Apple suspends ads on X after Elon Musk endorses antisemitic post

By: Ariel Z.

Apple on Friday suspended its advertising on Elon Musk’s X social media platform after a report found that its ads were placed alongside far-right content.

The iPhone maker’s decision to pause ads, which was first reported by the news site Axios, is the latest blow for X, the social media app formerly known as Twitter.

Entertainment giant Disney and film company Lionsgate joined Apple in pulling its ads from the site – a day after IBM cut ties with Musk’s embattled platform.

Apple had been on track to spend $180 million on X last year, the New York Times reported.

Earlier in the day, Musk drew the condemnation of the White House for his “abhorrent promotion” of a “hideous lie” which claimed that Jews supported “hordes of minorities” immigrating to the US.
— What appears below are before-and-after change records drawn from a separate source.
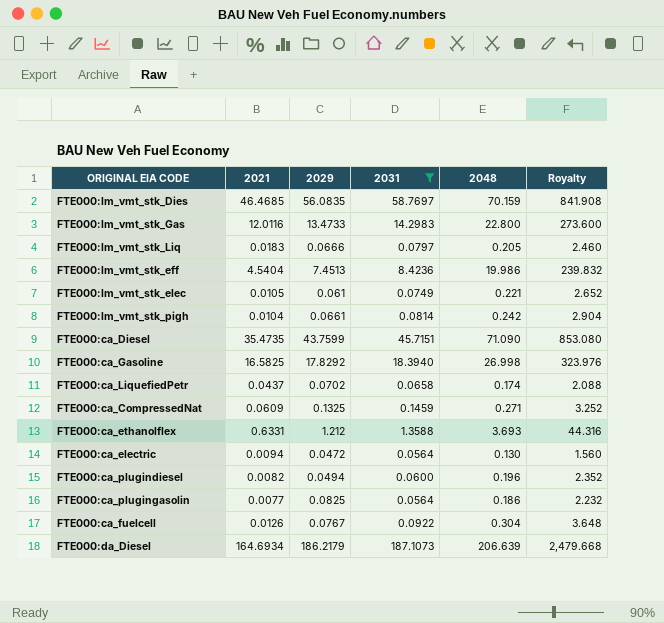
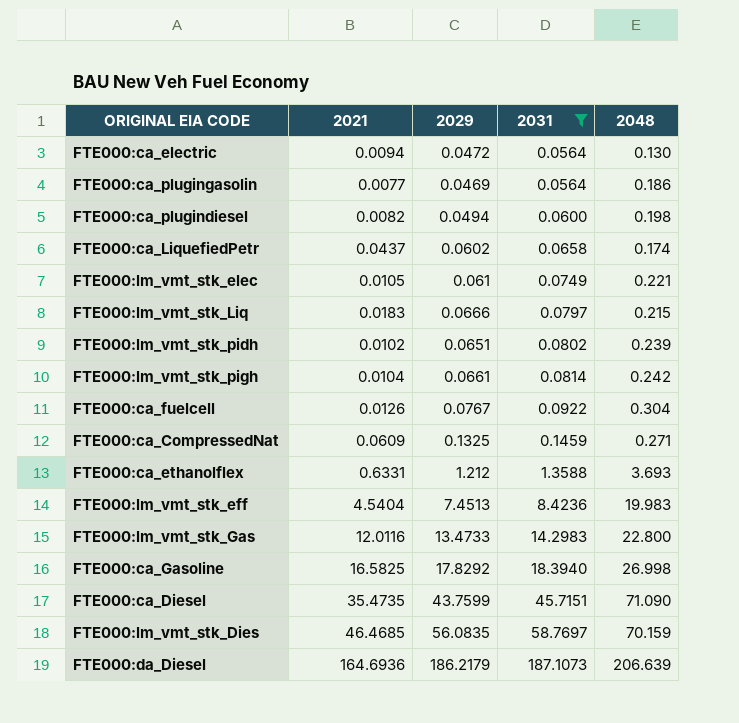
row order: none -> 2031 ascending
column Royalty | formula: [2048] * 12 -> none
FTE000:ca_plugingasolin | 2029: 0.0825 -> 0.0469
FTE000:ca_plugindiesel | 2048: 0.196 -> 0.198
FTE000:ca_LiquefiedPetr | 2029: 0.0702 -> 0.0602
FTE000:lm_vmt_stk_Liq | 2048: 0.205 -> 0.215
row FTE000:lm_vmt_stk_pidh: none -> 0.0102 | 0.0651 | 0.0802 | 0.239
FTE000:lm_vmt_stk_eff | 2048: 19.986 -> 19.983
FTE000:da_Diesel | 2021: 164.6934 -> 164.6936

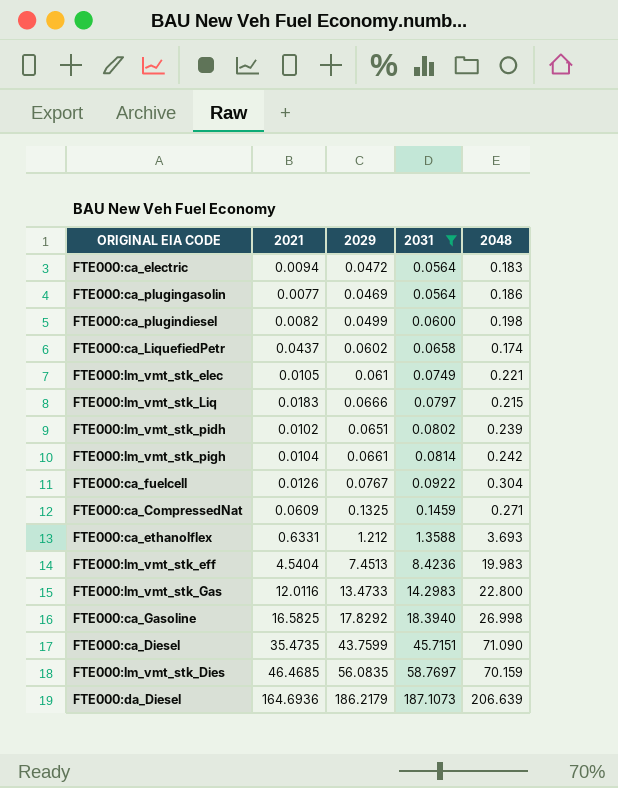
FTE000:ca_electric | 2048: 0.130 -> 0.183
FTE000:ca_plugindiesel | 2029: 0.0494 -> 0.0499

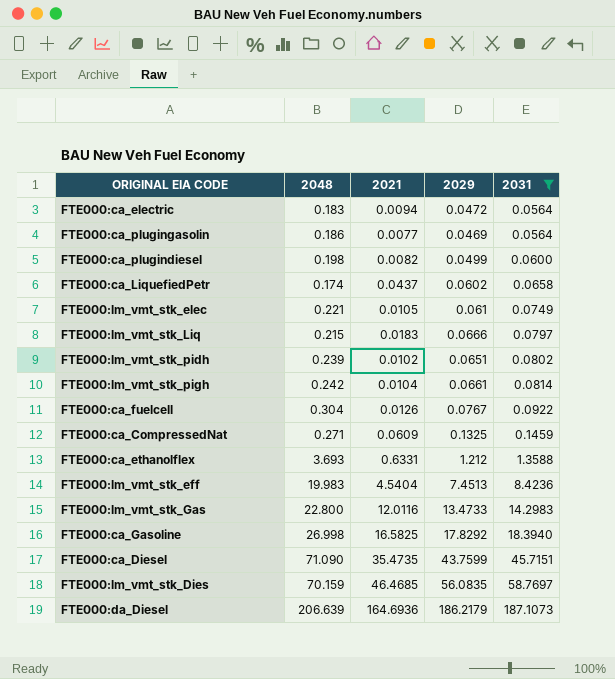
column 2048 | position: 5 -> 2

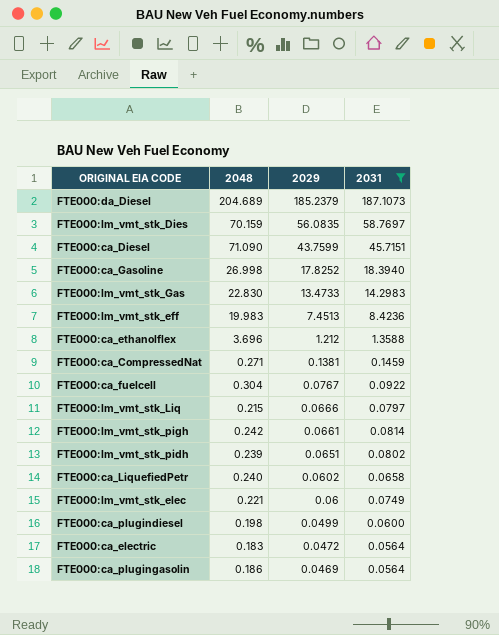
row order: 2031 ascending -> 2029 descending
column 2021 | position: 3 -> none
FTE000:da_Diesel | 2048: 206.639 -> 204.689
FTE000:da_Diesel | 2029: 186.2179 -> 185.2379
FTE000:ca_Gasoline | 2029: 17.8292 -> 17.8252
FTE000:lm_vmt_stk_Gas | 2048: 22.800 -> 22.830
FTE000:ca_ethanolflex | 2048: 3.693 -> 3.696
FTE000:ca_CompressedNat | 2029: 0.1325 -> 0.1381
FTE000:ca_LiquefiedPetr | 2048: 0.174 -> 0.240
FTE000:lm_vmt_stk_elec | 2029: 0.061 -> 0.06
Musk wrote Wednesday on X to another user of the platform, “You have said the actual truth” – after that user, who has few followers and doesn’t use their name in their profile, pushed an antisemitc trope about Jews.

“Jewish communties have been pushing..  dialectical hatred against whites that they claim to want people to stop using against them,” the user with whom Musk agreed wrote.

“I’m deeply disinterested in giving the tiniest s – now about western Jewish populations coming to the disturbing realization that those hordes of minorities that support flooding their country don’t exactly like them too much. You want truth said to your face, there it is.”

In another tweet in the same thread, Musk added: “The [Anti-Defamation League] unjustly attacks the majority of the West, despite the majority of the West supporting the Jewish people and Israel. This is because they cannot, by their own tenets, criticize the minority groups who are their primary threat. It is not right and needs to stop.”

White House spokesperson Andrew Bates said the owner of X, SpaceX and Tesla promoted the same claim that propelled murderer Robert Bowers to kill 11 people at Pittsburgh’s Tree of Life synagogue in 2018.

“It is unacceptable to repeat the hideous lie behind the most fatal act of Antisemitism in American history at any time, let alone one month after the deadliest day for the Jewish people since the Holocaust,” Bates said.

IBM said on Thursday that it was halting ads on X after a report by the Democratic Party-aligned watchdog group Media Matters issued a report which found that the company’s ads were placed next to content promoting Adolf Hitler and the Nazi Party.

“IBM has zero tolerance for hate speech and discrimination and we have immediately suspended all advertising on X while we investigate this entirely unacceptable situation,” the company said in a statement.

X said its system does not intentionally place brands “actively next to this kind of content,” and the content cited by Media Matters would no longer be able to make money off its posts.

Scores of Jewish officials including activists and rabbis demanded that Apple, Google, Amazon, and Disney halt ads on X.

The Jewish leaders circulated a petition demanding that Google and Apple remove X from their app stores.

X CEO Linda Yaccarino posted a statement on Thursday saying the company has been “extremely clear about our efforts to combat antisemitism and discrimination.”

“There’s no place for it anywhere in the world – it’s ugly and wrong. Full stop,” she wrote.

Advertisers have fled the site since Musk bought it and reduced content moderation, which has resulted in a dramatic increase in hate speech on X, civil rights groups have said.

Reuters reported in October that monthly US ad revenue at X has declined at least 55% year-over-year each month since Musk bought the company in October 2022, citing third-party data provided to Reuters.

Antisemitism has been on the rise in recent years in the United States and worldwide.

Following the outbreak of war between Israel and Palestinian Islamist group Hamas, which attacked Israel on Oct. 7, antisemitic incidents in the United States rose by nearly 400% from the year-earlier period, the ADL said.